● **The problem**:
Return copies of the lines below that mention "Краткое".

[Code change snippets]
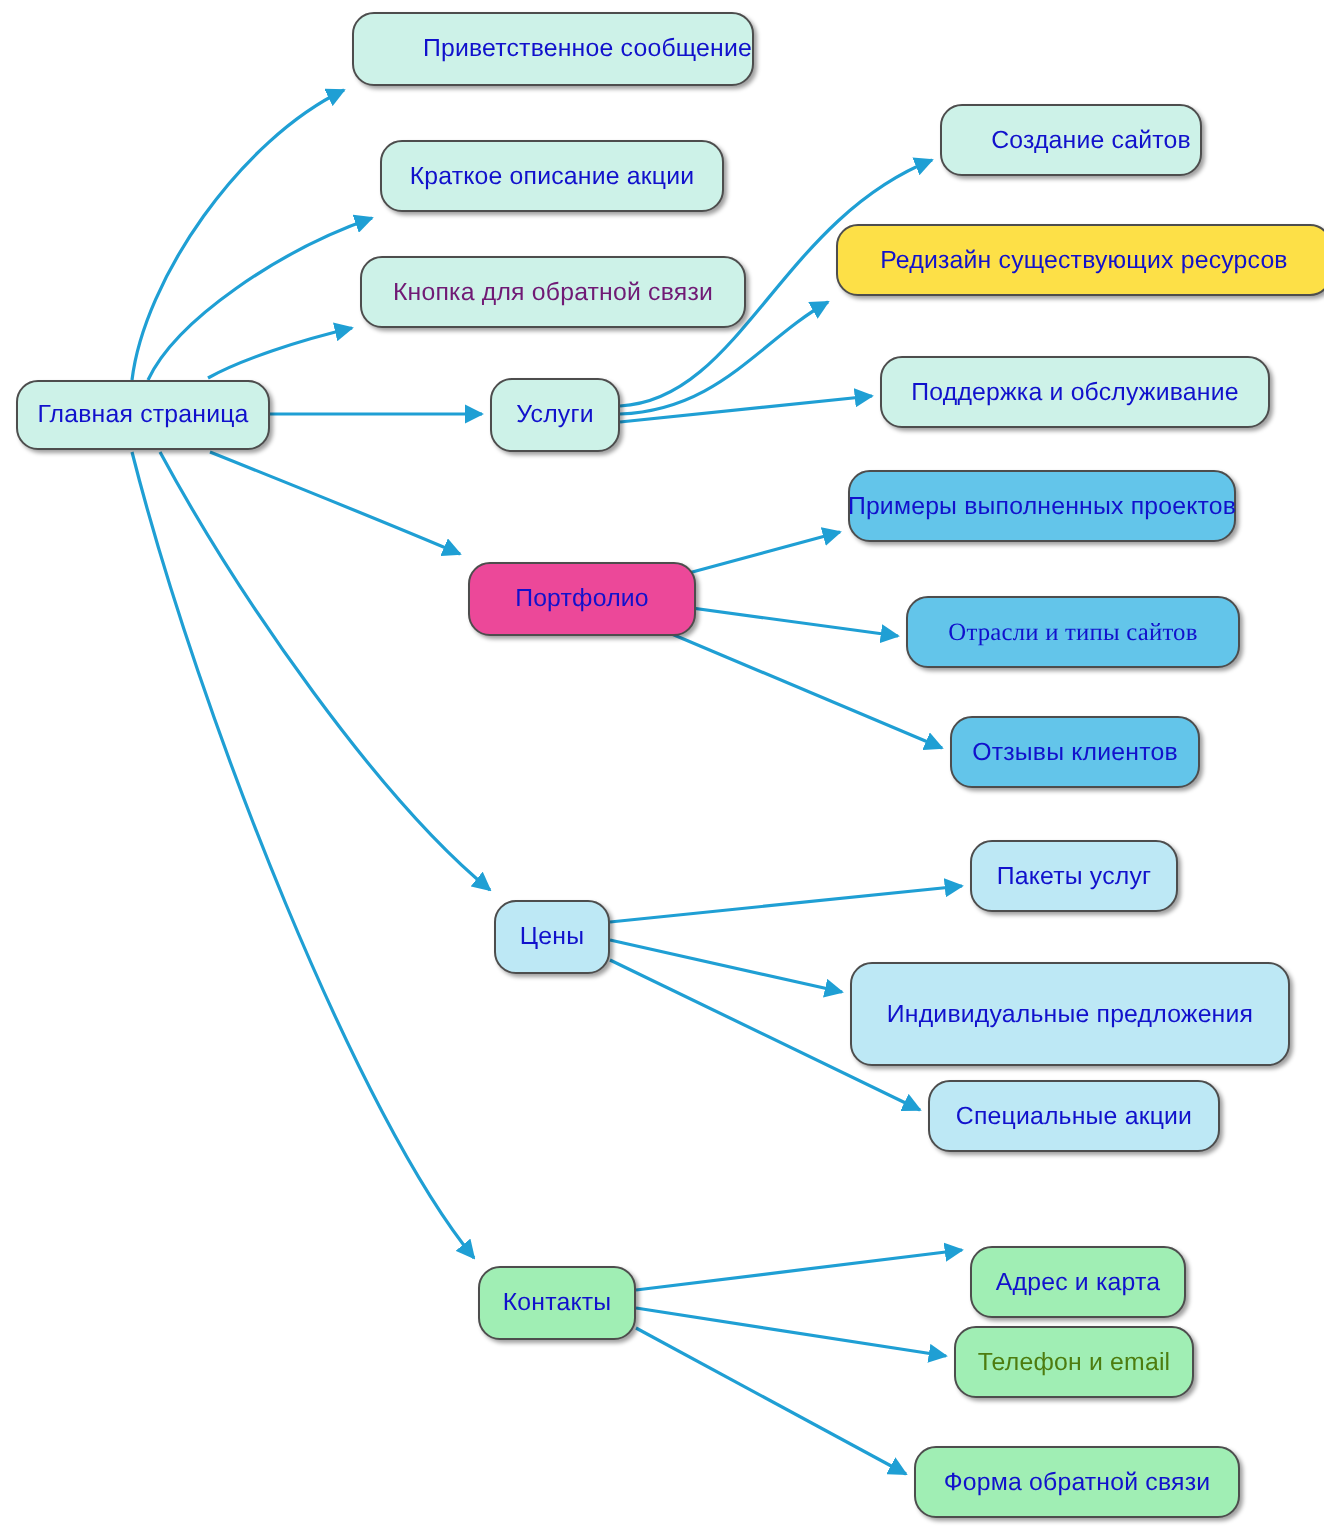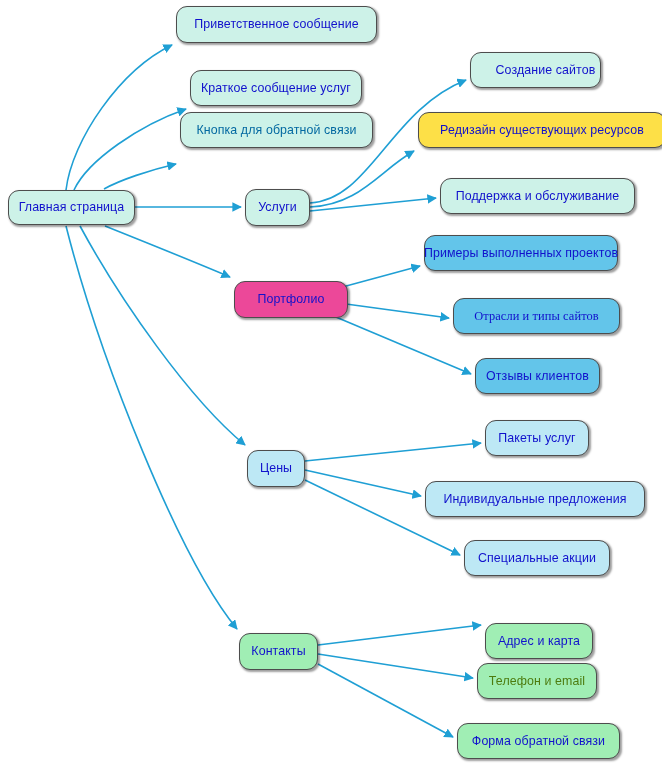--- a/index.html
+++ b/index.html
@@ -74,27 +74,27 @@
         <path d="M 318 645 L 481 625" fill="none" stroke="#1f9fd4" stroke-width="1.6" marker-end="url(#arrow)"></path>
         <path d="M 318 654 L 473 678" fill="none" stroke="#1f9fd4" stroke-width="1.6" marker-end="url(#arrow)"></path>
         <path d="M 318 664 L 453 737" fill="none" stroke="#1f9fd4" stroke-width="1.6" marker-end="url(#arrow)"></path>
       </g>
   </svg>
 
   <div id="node-layer">
       <div class="node" style="left: 8px; top: 190px; width: 127px; height: 35px; background: rgb(205, 242, 232); font-size: 12.4px; color: rgb(17, 17, 204); border-color: rgb(77, 77, 77);">
         <span class="node-label">Главная страница</span>
       </div>
-      <div class="node" style="left: 176px; top: 6px; width: 201px; height: 37px; background: rgb(205, 242, 232); font-size: 12.4px; color: rgb(17, 17, 204); border-color: rgb(77, 77, 77);">
+      <div class="node" style="left: 176px; top: 6px; width: 201px; height: 37px; background: rgb(205, 242, 232); font-size: 12.4px; color: rgb(17, 17, 204); border-color: rgb(77, 77, 77); justify-content: flex-end;">
         <span class="node-label">Приветственное сообщение</span>
       </div>
       <div class="node" style="left: 190px; top: 70px; width: 172px; height: 36px; background: rgb(205, 242, 232); font-size: 12.4px; color: rgb(17, 17, 204); border-color: rgb(77, 77, 77);">
-        <span class="node-label">Краткое сообщение услуг</span>
+        <span class="node-label">Краткое описание акции</span>
       </div>
-      <div class="node" style="left: 180px; top: 112px; width: 193px; height: 36px; background: rgb(205, 242, 232); font-size: 12.4px; color: #0369a1; border-color: rgb(77, 77, 77);">
+      <div class="node" style="left: 180px; top: 128px; width: 193px; height: 36px; background: rgb(205, 242, 232); font-size: 12.4px; color: #701a75; border-color: rgb(77, 77, 77);">
         <span class="node-label">Кнопка для обратной связи</span>
       </div>
       <div class="node" style="left: 245px; top: 189px; width: 65px; height: 37px; background: rgb(205, 242, 232); font-size: 12.4px; color: rgb(17, 17, 204); border-color: rgb(77, 77, 77);">
         <span class="node-label">Услуги</span>
       </div>
       <div class="node" style="left: 470px; top: 52px; width: 131px; height: 36px; background: rgb(205, 242, 232); font-size: 12.4px; color: rgb(17, 17, 204); border-color: rgb(77, 77, 77); padding-left: 20px;">
         <span class="node-label">Создание сайтов</span>
       </div>
       <div class="node" style="left: 418px; top: 112px; width: 248px; height: 36px; background: #fde047; font-size: 12.4px; color: rgb(17, 17, 204); border-color: rgb(77, 77, 77);">
         <span class="node-label">Редизайн существующих ресурсов</span>
@@ -113,21 +113,21 @@
       </div>
       <div class="node" style="left: 475px; top: 358px; width: 125px; height: 36px; background: rgb(99, 197, 234); font-size: 12.4px; color: rgb(17, 17, 204); border-color: rgb(77, 77, 77);">
         <span class="node-label">Отзывы клиентов</span>
       </div>
       <div class="node" style="left: 247px; top: 450px; width: 58px; height: 37px; background: rgb(189, 232, 245); font-size: 12.4px; color: rgb(17, 17, 204); border-color: rgb(77, 77, 77);">
         <span class="node-label">Цены</span>
       </div>
       <div class="node" style="left: 485px; top: 420px; width: 104px; height: 36px; background: rgb(189, 232, 245); font-size: 12.4px; color: rgb(17, 17, 204); border-color: rgb(77, 77, 77);">
         <span class="node-label">Пакеты услуг</span>
       </div>
-      <div class="node" style="left: 425px; top: 481px; width: 220px; height: 36px; background: rgb(189, 232, 245); font-size: 12.4px; color: rgb(17, 17, 204); border-color: rgb(77, 77, 77);">
+      <div class="node" style="left: 425px; top: 481px; width: 220px; height: 52px; background: rgb(189, 232, 245); font-size: 12.4px; color: rgb(17, 17, 204); border-color: rgb(77, 77, 77);">
         <span class="node-label">Индивидуальные предложения</span>
       </div>
       <div class="node" style="left: 464px; top: 540px; width: 146px; height: 36px; background: rgb(189, 232, 245); font-size: 12.4px; color: rgb(17, 17, 204); border-color: rgb(77, 77, 77);">
         <span class="node-label">Специальные акции</span>
       </div>
       <div class="node" style="left: 239px; top: 633px; width: 79px; height: 37px; background: rgb(160, 238, 180); font-size: 12.4px; color: rgb(17, 17, 204); border-color: rgb(77, 77, 77);">
         <span class="node-label">Контакты</span>
       </div>
       <div class="node" style="left: 485px; top: 603px; width: 108px; height: 36px; background: rgb(160, 238, 180); font-size: 12.4px; color: rgb(17, 17, 204); border-color: rgb(77, 77, 77); margin-top: 20px;">
         <span class="node-label">Адрес и карта</span>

● **Response**:
-        <span class="node-label">Краткое сообщение услуг</span>
+        <span class="node-label">Краткое описание акции</span>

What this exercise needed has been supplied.